Follow My Personal Investing Journey!
(I am not a financial advisor, tax lawyer, or accountant. This is not financial or life planning advice.)
In 2020 I discovered the life changing idea of high yield dividend investing. Since then, I’ve gone through a number of stocks, mutual funds, and ETFs trying to find a good mix for my life. Every day I get closer. It’s a never ending journey. I also began trading options as another source of income. Now these things pay for all my vacations and more and act like a giant emergency fund.
It’s important to note that my day job pension and social security will hopefully be paying me around $6,000/mo combined in retirement so I won’t need a ton of money.
Your Own Personal Money Printer - The Wheel Strategy
Today, we're diving deep into one of the most popular options trading strategies out there: The Wheel Strategy. If you're looking for a way to generate consistent income from your investments, this might just be what you've been waiting for! I’ve been testing this personally since 2024 and have had pretty solid results. I wish I had known about this 15 years ago! But better late than never.
WHAT IS THE WHEEL STRATEGY?
The Wheel Strategy is a options trading technique that combines cash-secured puts and covered calls to generate income. It's like a merry-go-round of potential profits, hence the name "The Wheel." This strategy is used by many traders for its simplicity and potential for steady returns.
HOW DOES THE WHEEL WORK?
Let's break it down into the three main steps:
Sell cash-secured puts on a stock you wouldn't mind owning.
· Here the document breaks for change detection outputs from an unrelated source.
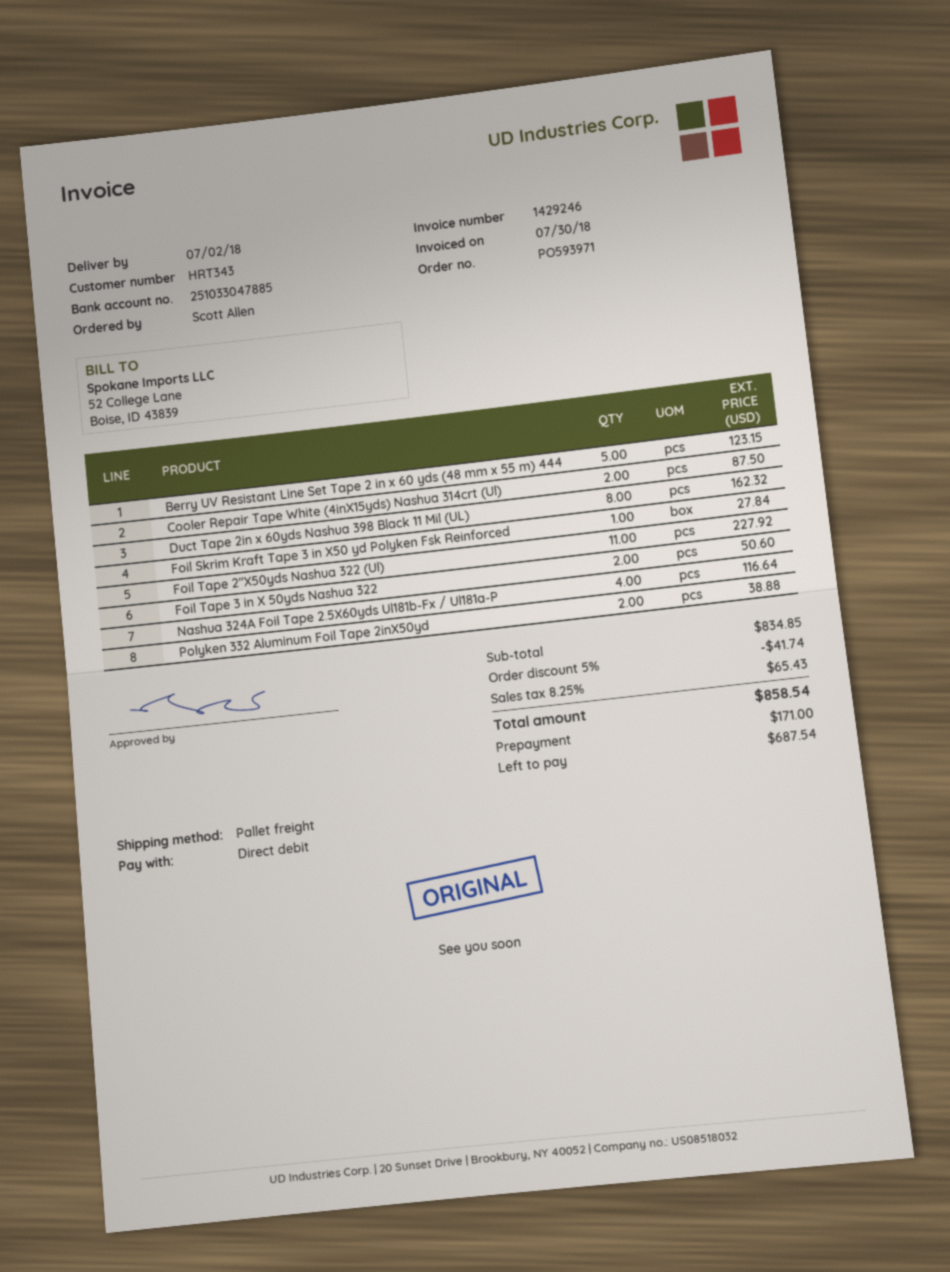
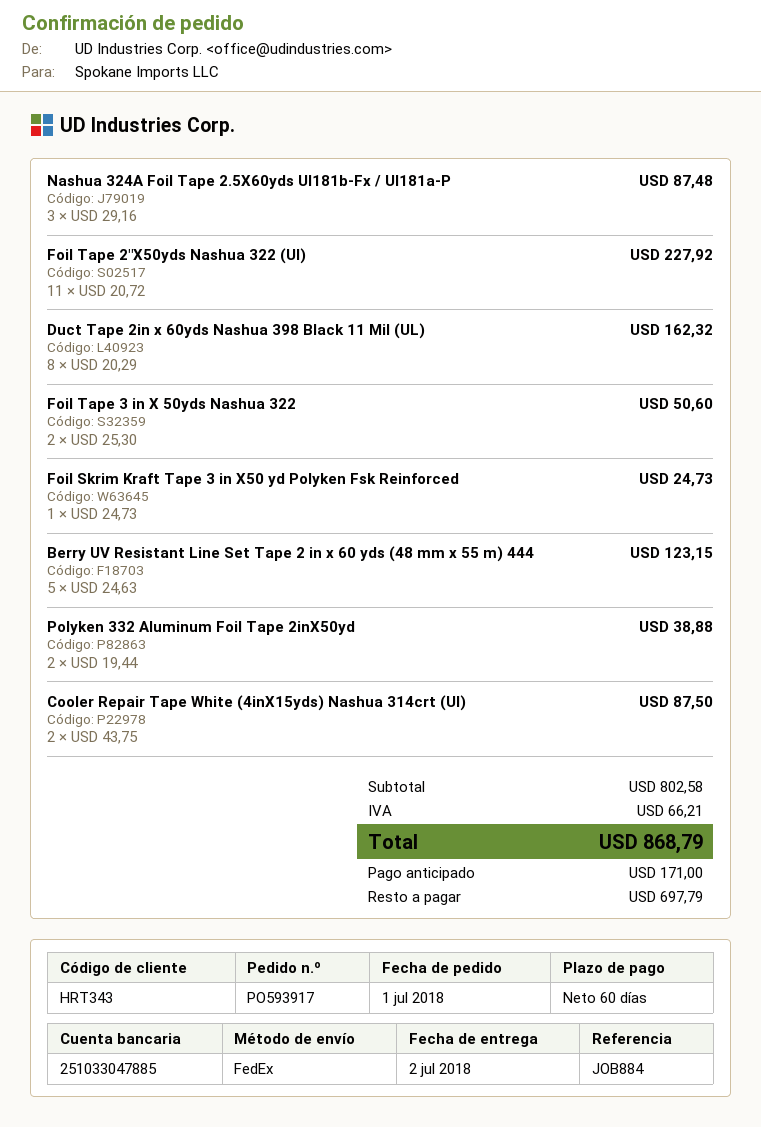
order number: PO593971 -> PO593917
shipping method: pallet freight -> FedEx
Foil Skrim Kraft Tape 3 in X50 yd Polyken Fsk Reinforced: 1 for 27.84 -> 1 for 24.73
Nashua 324A Foil Tape 2.5X60yds Ul181b-Fx / Ul181a-P: 4 for 116.64 -> 3 for 87.48
subtotal: 834.85 -> 802.58
discount: 5% = 41.74 -> none
tax: 65.43 -> 66.21
total: 858.54 -> 868.79
balance: 687.54 -> 697.79

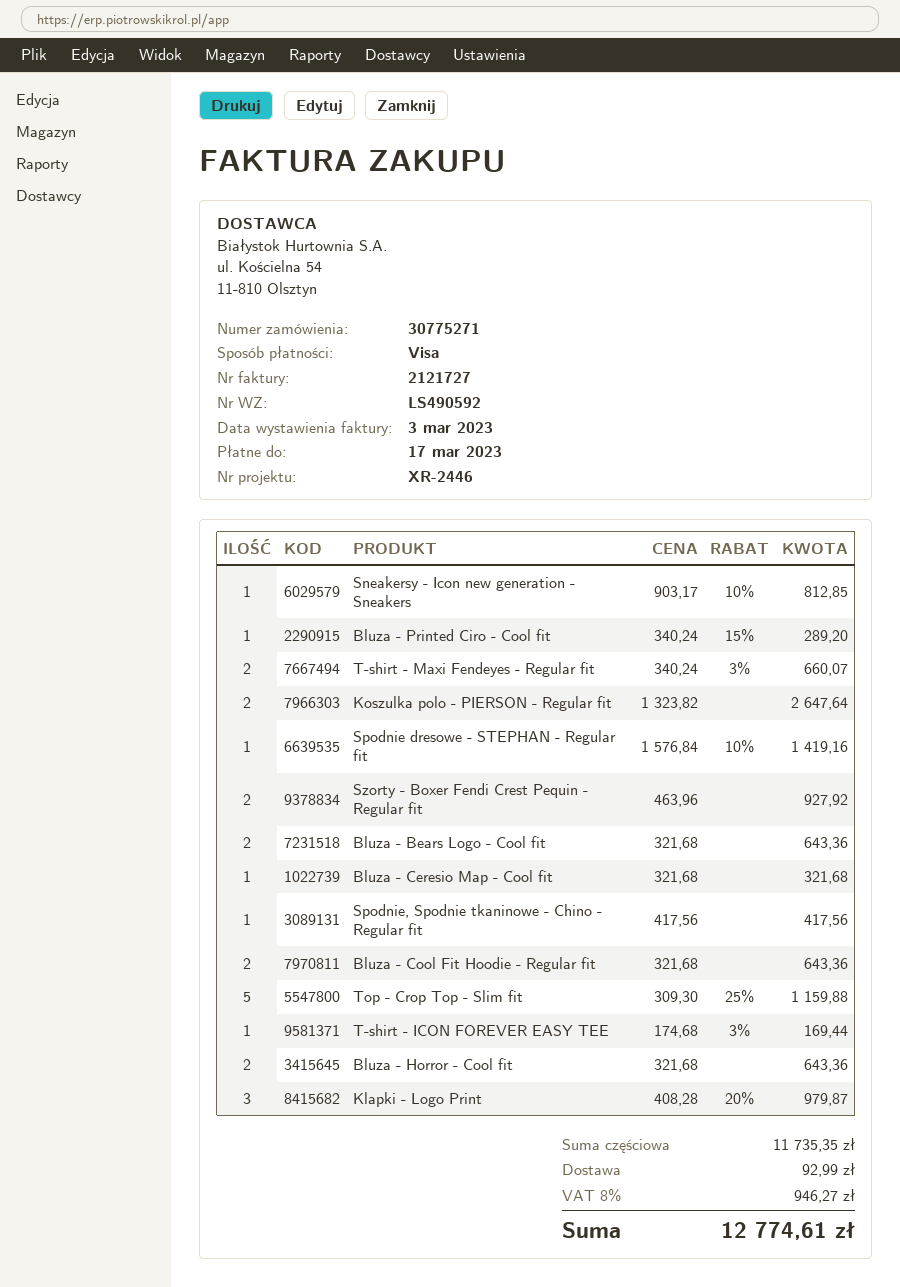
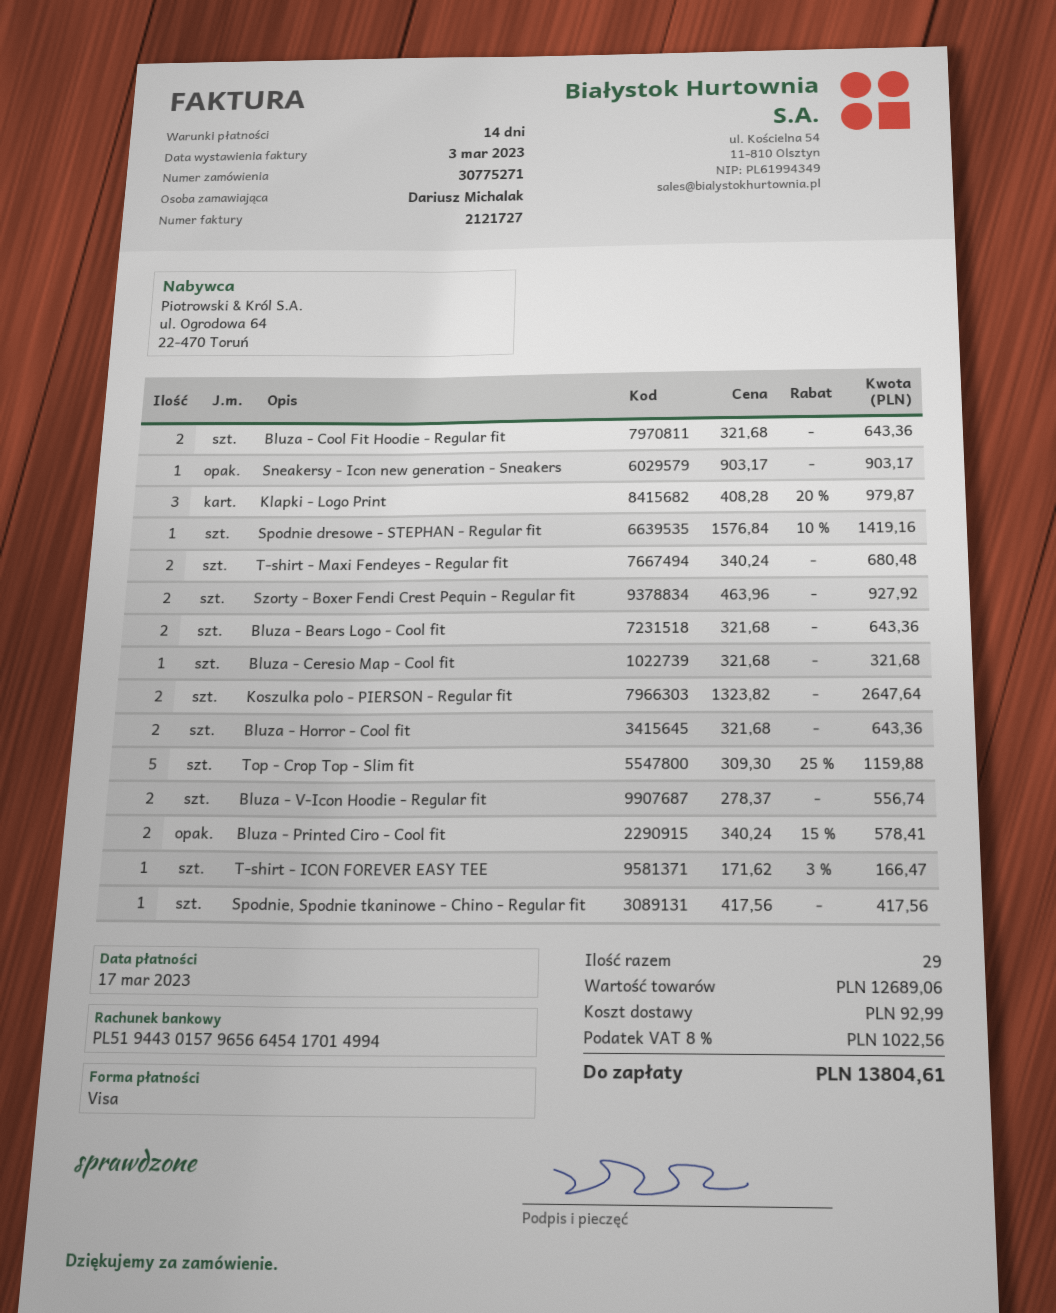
Sneakersy - Icon new generation - Sneakers: 1 x 903.17 - 10% = 812.85 -> 1 x 903.17 = 903.17
Bluza - Printed Ciro - Cool fit: 1 x 340.24 - 15% = 289.20 -> 2 x 340.24 - 15% = 578.41
T-shirt - Maxi Fendeyes - Regular fit: 2 x 340.24 - 3% = 660.07 -> 2 x 340.24 = 680.48
T-shirt - ICON FOREVER EASY TEE: 1 x 174.68 - 3% = 169.44 -> 1 x 171.62 - 3% = 166.47
Bluza - V-Icon Hoodie - Regular fit: none -> 2 x 278.37 = 556.74
subtotal: 11735.35 -> 12689.06
tax: 8% = 946.27 -> 8% = 1022.56
total: 12774.61 -> 13804.61

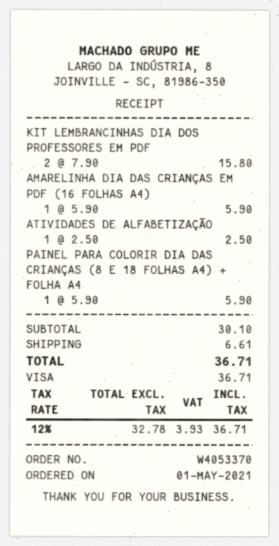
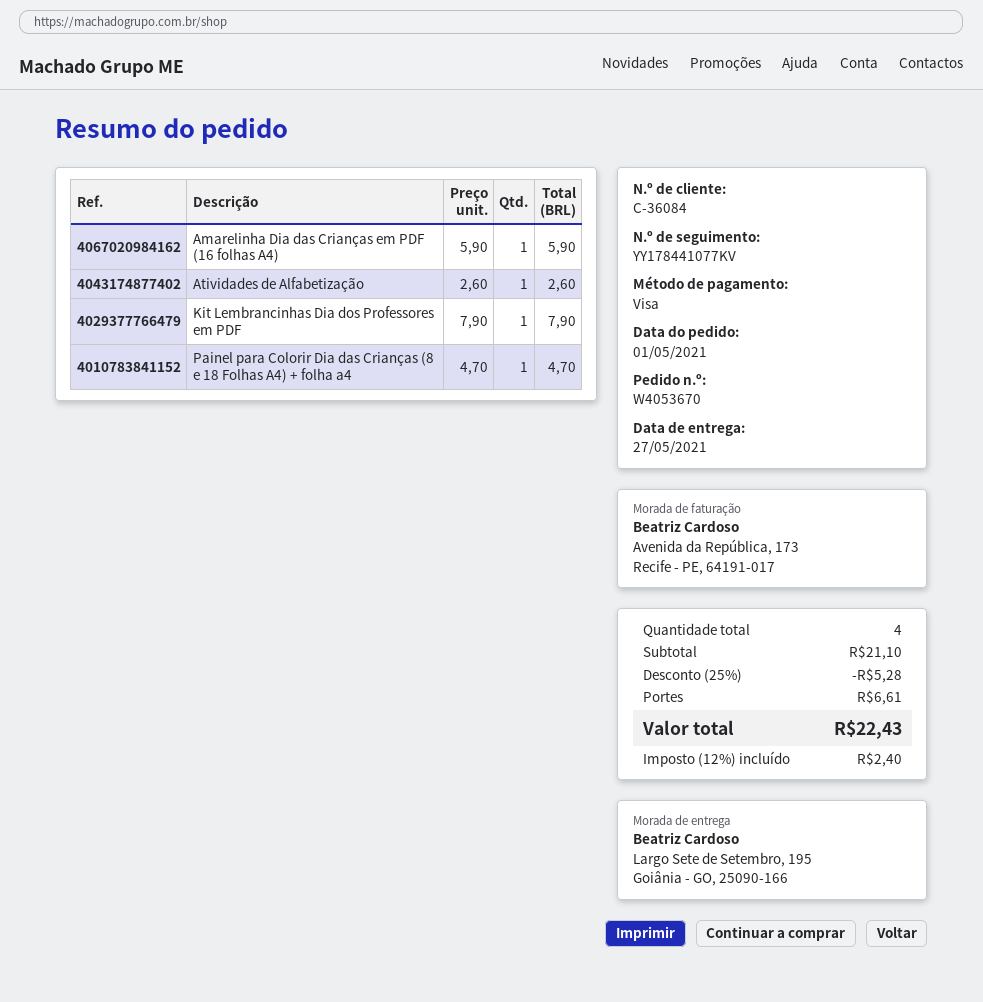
order number: W4053370 -> W4053670
KIT LEMBRANCINHAS DIA DOS PROFESSORES EM PDF: 2 x 7.90 = 15.80 -> 1 x 7.90 = 7.90
ATIVIDADES DE ALFABETIZAÇÃO: 1 x 2.50 = 2.50 -> 1 x 2.60 = 2.60
PAINEL PARA COLORIR DIA DAS CRIANÇAS (8 E 18 FOLHAS A4) + FOLHA A4: 1 x 5.90 = 5.90 -> 1 x 4.70 = 4.70
subtotal: 30.10 -> 21.10
discount: none -> 25% = 5.28
tax: 12% = 3.93 -> 12% = 2.40
total: 36.71 -> 22.43

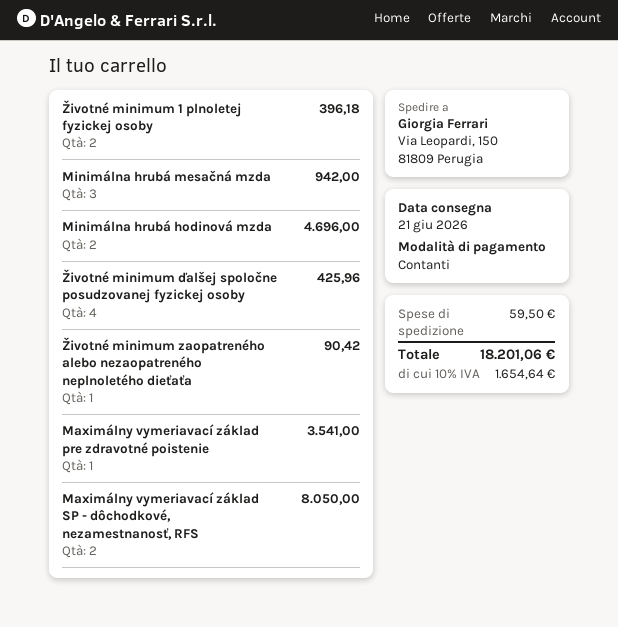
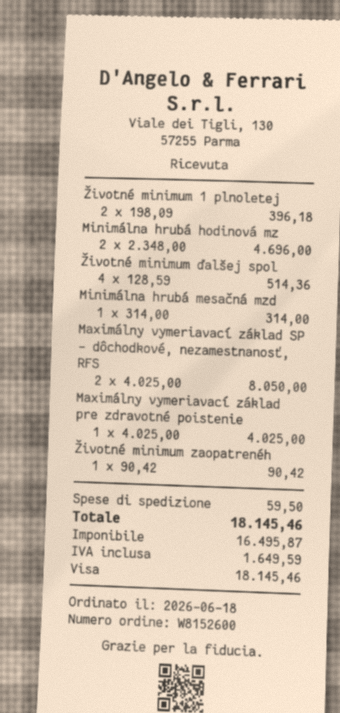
payment method: cash -> Visa
Minimálna hrubá mesačná mzda: 3 for 942.00 -> 1 for 314.00
Životné minimum ďalšej spoločne posudzovanej fyzickej osoby: 4 for 425.96 -> 4 for 514.36
Maximálny vymeriavací základ pre zdravotné poistenie: 1 for 3541.00 -> 1 for 4025.00
tax: 1654.64 -> 1649.59
total: 18201.06 -> 18145.46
If the put is assigned, you buy the stock at the strike price.
Once you own the stock, sell covered calls against your shares.
Rinse and repeat! It's that simple.
THE BENEFITS OF THE WHEEL STRATEGY
Consistent Income Generation - One of the biggest perks of The Wheel Strategy is its potential to generate regular income. By selling options, you're collecting premiums whether the stock moves up, down, or sideways.
Lower Risk Than Other Options Strategies - Compared to more complex options strategies, The Wheel is relatively low-risk. You're always either holding cash (for the puts) or owning stock you're comfortable with.
Flexibility - The Wheel Strategy allows you to adjust your approach based on market conditions. You can be more aggressive when volatility is high and more conservative when it's low.
Potential for Capital Appreciation - If the stock you're wheeling increases in value, you benefit from that appreciation while still collecting option premiums.
RISKS OF THE WHEEL STRATEGY
While The Wheel Strategy is generally considered lower-risk, it's not without its pitfalls. Let's look at some potential risks:
Stock Price Decline - If the underlying stock's price drops significantly, you could end up owning shares at a higher price than the current market value.
Opportunity Cost - If the stock price rises quickly, your gains may be limited by the covered calls you've sold.
Assignment Risk- There's always a chance of early assignment on American-style options, which could disrupt your strategy.
Market Risk - Like all investing strategies, The Wheel is subject to overall market risk. A broad market downturn could negatively impact your returns.
GETTING STARTED WITH THE WHEEL STRATEGY
Step 1: Choose Your Stock - Pick a stock you wouldn't mind owning long-term. Look for companies with solid fundamentals and a history of steady growth.
Step 2: Sell Cash-Secured Puts - Start by selling puts at a strike price where you'd be happy to buy the stock. Remember, each contract represents 100 shares, so make sure you have enough cash to cover the potential purchase.
Step 3: If Assigned, Own the Stock - If the stock price drops below your put's strike price at expiration, you'll be assigned the shares. Don't worry - this is part of the strategy!
Step 4: Sell Covered Calls - Now that you own the stock, start selling covered calls above your cost basis. This allows you to generate income while potentially selling your shares at a profit.
Step 5: Repeat - If your shares get called away, start back at step 2. If not, keep selling covered calls until they do.
FINAL THOUGHTS
The Wheel Strategy can be a fantastic way to generate income through options trading. It's relatively simple to understand and implement, and it can provide consistent returns over time. However, like any investment strategy, it's crucial to do your homework, understand the risks, and never invest more than you can afford to lose.
Remember, the key to success with The Wheel Strategy is patience and consistency. It's not a get-rich-quick scheme, but rather a methodical approach to building wealth over time.
So, are you ready to give The Wheel a spin? Happy trading, and may the odds be ever in your favor!